[Start of Attachment]

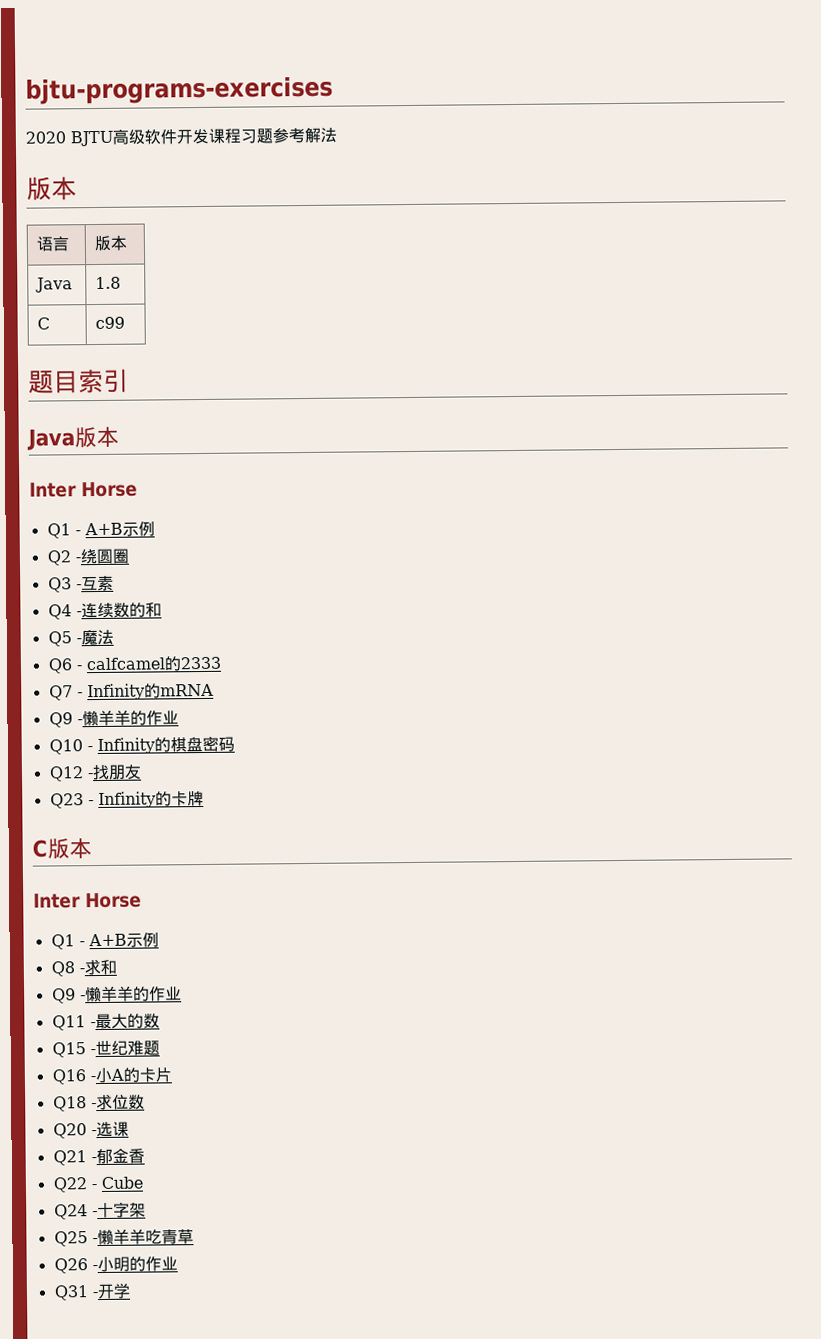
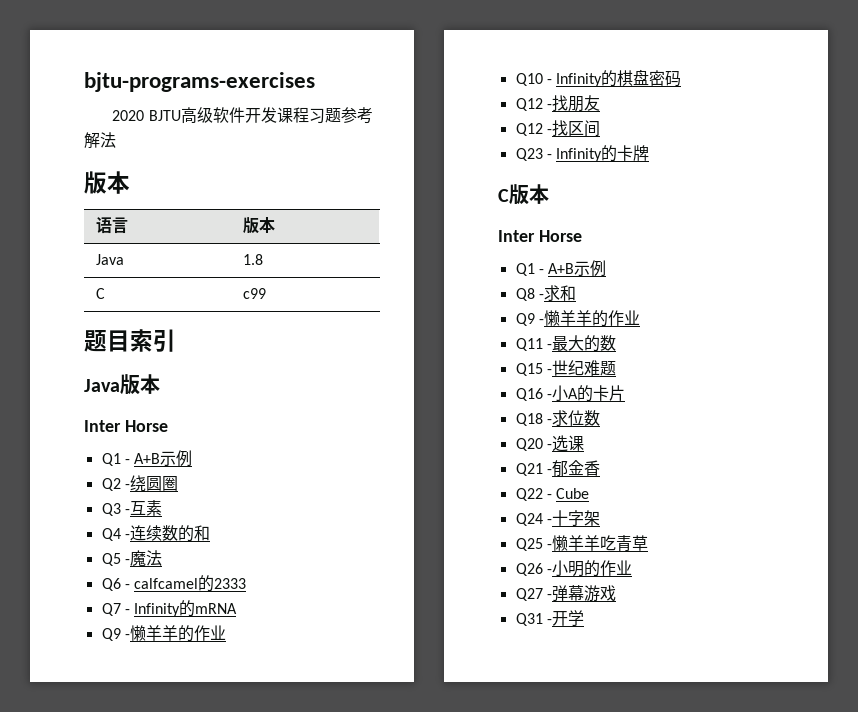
+ Q12 -找区间
+ Q27 -弹幕游戏

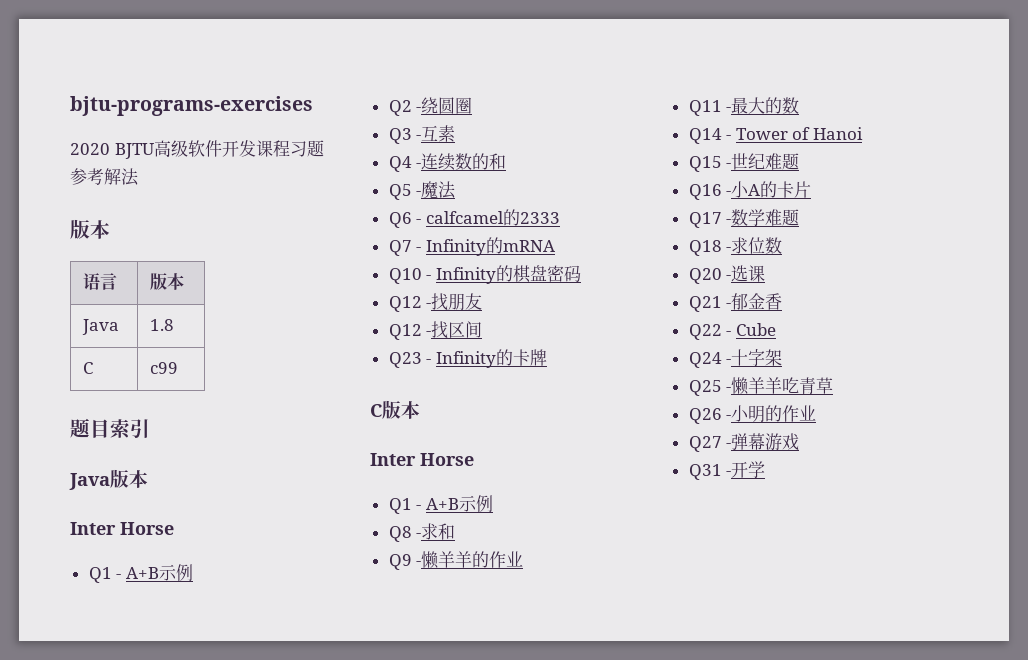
  Q7 - Infinity的mRNA
- Q9 -懒羊羊的作业
+ Q14 - Tower of Hanoi
+ Q17 -数学难题

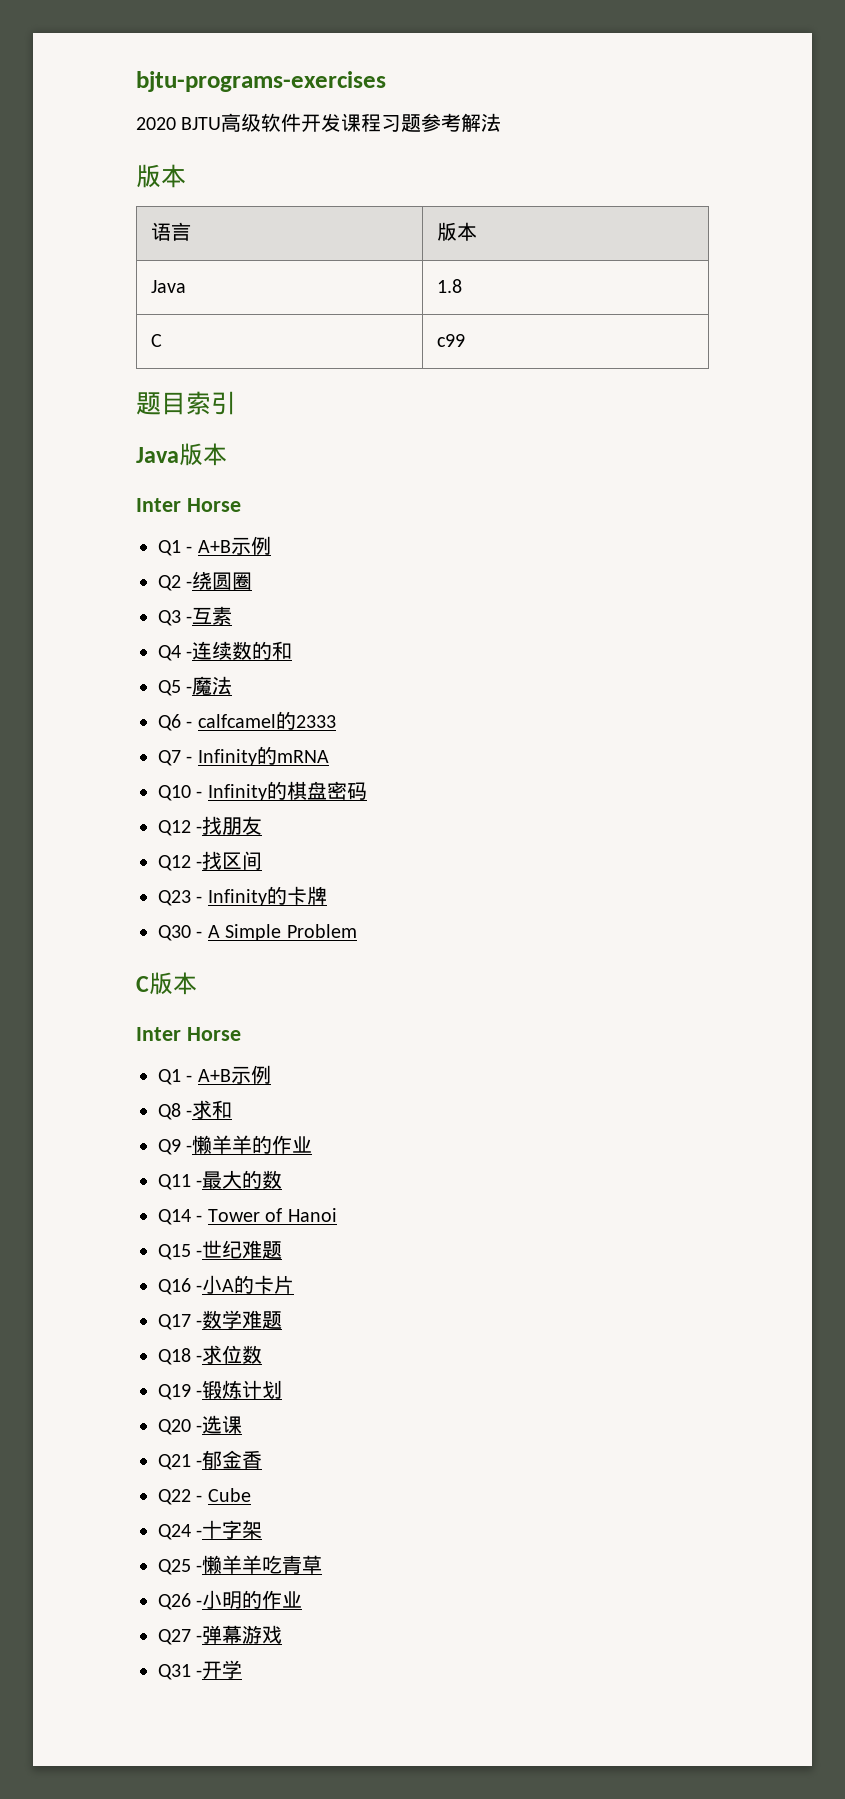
+ Q30 - A Simple Problem
+ Q19 -锻炼计划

[End of Attachment]

__EXERCISE REQUIREMENTS__: Please retype the material above exactly, and omit its images.

__COMPLETED EXERCISE__:
+ Q12 -找区间
+ Q27 -弹幕游戏

  Q7 - Infinity的mRNA
- Q9 -懒羊羊的作业
+ Q14 - Tower of Hanoi
+ Q17 -数学难题

+ Q30 - A Simple Problem
+ Q19 -锻炼计划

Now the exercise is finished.